|Alternative names||Great Forty-Foot telescope|
|Location(s)||Slough, Berkshire, South East England, England|
|First light||19 February 1787|
|Telescope style||altazimuth mount|
|Diameter||1.2 m (3 ft 11 in)|
|Focal length||12 m (39 ft 4 in)|
|Related media on Wikimedia Commons|
William Herschel's 40-foot telescope, also known as the Great Forty-Foot telescope, was a reflecting telescope constructed between 1785 and 1789 at Observatory House in Slough, England. It used a 48-inch (120 cm) diameter primary mirror with a 40-foot-long (12 m) focal length (hence its name "Forty-Foot"). It was the largest telescope in the world for 50 years. It may have been used to discover Enceladus and Mimas, the 6th and 7th moons of Saturn. It was dismantled in 1840 by Herschel's son John Herschel due to safety concerns; today the original mirror and a 10-foot (3.0 m) section of the tube remain.
The telescope was constructed by Sir William Herschel, with the assistance of his sister Caroline Herschel, between 1785 and 1789 in Slough, with components made in Clay Hall near Windsor. The 40 ft (12 m) tube was made of iron. The telescope was mounted on a fully rotatable alt-azimuth mount. It was paid for by King George III, who granted £4,000 for it to be made. During construction, whilst the telescope tube lay on the ground, the King as well as the Archbishop of Canterbury visited the telescope. Just prior to them entering the open mouth of the tube, the King commented "Come, my Lord Bishop, I will show you the way to Heaven!"
Two 48-inch (120 cm) concave metal mirrors were made for the telescope, each with a focal ratio of f/10. The first was cast in a London foundry on 31 October 1785, and was made of speculum (an alloy of mostly copper and tin) with arsenic to improve the finish. It weighed 1023 lb after being cast, but it was found to be 0.9 inches thinner at the centre than at the edge (where it was around 2 inches thick). Over a year was spent grinding and polishing the mirror; however, Herschel found it to be "much too thin to keep its figure when put into the telescope" (despite weighing half a ton). A second mirror with twice the thickness of the original was cast a few years later, and this was used rather than the original. However, this required more frequent polishing due to the fast tarnishing nature of the metal, and the original mirror was used when the second was being polished. The mirrors remained the largest in the world until 1845.
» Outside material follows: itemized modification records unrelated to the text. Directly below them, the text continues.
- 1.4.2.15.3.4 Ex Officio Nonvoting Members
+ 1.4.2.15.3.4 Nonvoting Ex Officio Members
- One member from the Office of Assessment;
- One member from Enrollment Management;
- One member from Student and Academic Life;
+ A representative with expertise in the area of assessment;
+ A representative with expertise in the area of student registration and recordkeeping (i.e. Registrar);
Herschel eliminated the small diagonal mirror of a standard newtonian reflector from his design and instead tilted his primary mirror so he could view the formed image when he stood in an observing cage directly in front of the telescope. This saved on the severe light loss the image would suffer if he had used a speculum metal diagonal mirror. This design has come to be called a Herschelian telescope.
The telescope was located on the grounds of Observatory House, Herschel's house in Slough, between 1789 and 1840. The first observation with the telescope was on 19 February 1787, when Herschel pointed the then-incomplete telescope towards the Orion nebula, which he observed by crawling into the telescope and using a hand-held eyepiece: "The apparatus for the 40-foot telescope was by this time so far completed that I could put the mirror into the tube and direct it to a celestial object; but having no eye-glass fixed, not being acquainted with the focal length which was to be tried, I went into the tube, and laying down near the mouth of it I held the eye-glass in my hand, and soon found the place of the focus. The object I viewed was the nebula in the belt of Orion, and I found the figure of the mirror, though far from perfect, better than I had expected. It showed four small stars in the nebula and many more. The nebula was extremely bright."
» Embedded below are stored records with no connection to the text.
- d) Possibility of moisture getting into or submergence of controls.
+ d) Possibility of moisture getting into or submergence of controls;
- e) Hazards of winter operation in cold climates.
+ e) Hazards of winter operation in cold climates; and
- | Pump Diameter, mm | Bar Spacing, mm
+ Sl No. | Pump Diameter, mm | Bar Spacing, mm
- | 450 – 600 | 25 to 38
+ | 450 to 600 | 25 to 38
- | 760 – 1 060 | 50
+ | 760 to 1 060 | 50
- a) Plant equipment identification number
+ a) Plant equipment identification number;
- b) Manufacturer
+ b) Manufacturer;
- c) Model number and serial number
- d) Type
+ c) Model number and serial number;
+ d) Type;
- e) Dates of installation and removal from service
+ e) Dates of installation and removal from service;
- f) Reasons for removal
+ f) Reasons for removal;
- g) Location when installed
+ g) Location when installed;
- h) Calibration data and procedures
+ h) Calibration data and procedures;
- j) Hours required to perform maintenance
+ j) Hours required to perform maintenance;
The one achievement of the telescope was to discover Enceladus and Mimas, the 6th and 7th moons of Saturn, although this is not certain, as Herschel used other telescopes at the same time. Herschel described the view of Sirius through the telescope: "... the appearance of Sirius announced itself, ... and came on by degrees, increasing in brightness, till this brilliant star at last entered the field of view of the telescope, with all the splendour of the rising sun, and forced me to take the eye from that beautiful sight."
As part of the funding deal with the telescope, Caroline Herschel was granted a pension of £50 per year to be William's assistant. As a result, she was the first woman in England to be paid to carry out astronomy.
The telescope was a local tourist attraction, visited by rich and famous people on their way to the nearby Windsor Castle to visit the King, and was featured on Ordnance Survey maps. It was the largest telescope in the world for 50 years. It was called the "40-foot telescope" as at the time telescopes were referred to by the length of their tube rather than the diameter of the mirror.
Due to problems with the mirrors and because the telescope was unwieldy, the telescope did not prove to be a substantial improvement over smaller telescopes. The weather was rarely suitable for the telescope, and most objects observed by Herschel were also visible in his smaller telescopes. The final observation made by the telescope was in 1815.
The telescope was featured in Herschel's coat of arms: "Argent on a mount vert a representation of the forty-feet reflecting telescope with its apparatus proper; a chief azure thereon the astronomical symbol of Uranus or Georgium Sidus irradiated Or."
Decommissioning and preservation
The telescope's frame was dismantled at the end of 1839 by William Herschel's son, John Herschel, on his return from carrying out observations in South Africa. It was dismantled as it was feared that the frame might collapse due to rot, and John feared for the safety of his young children. A small ceremony was conducted to commemorate its dismantling.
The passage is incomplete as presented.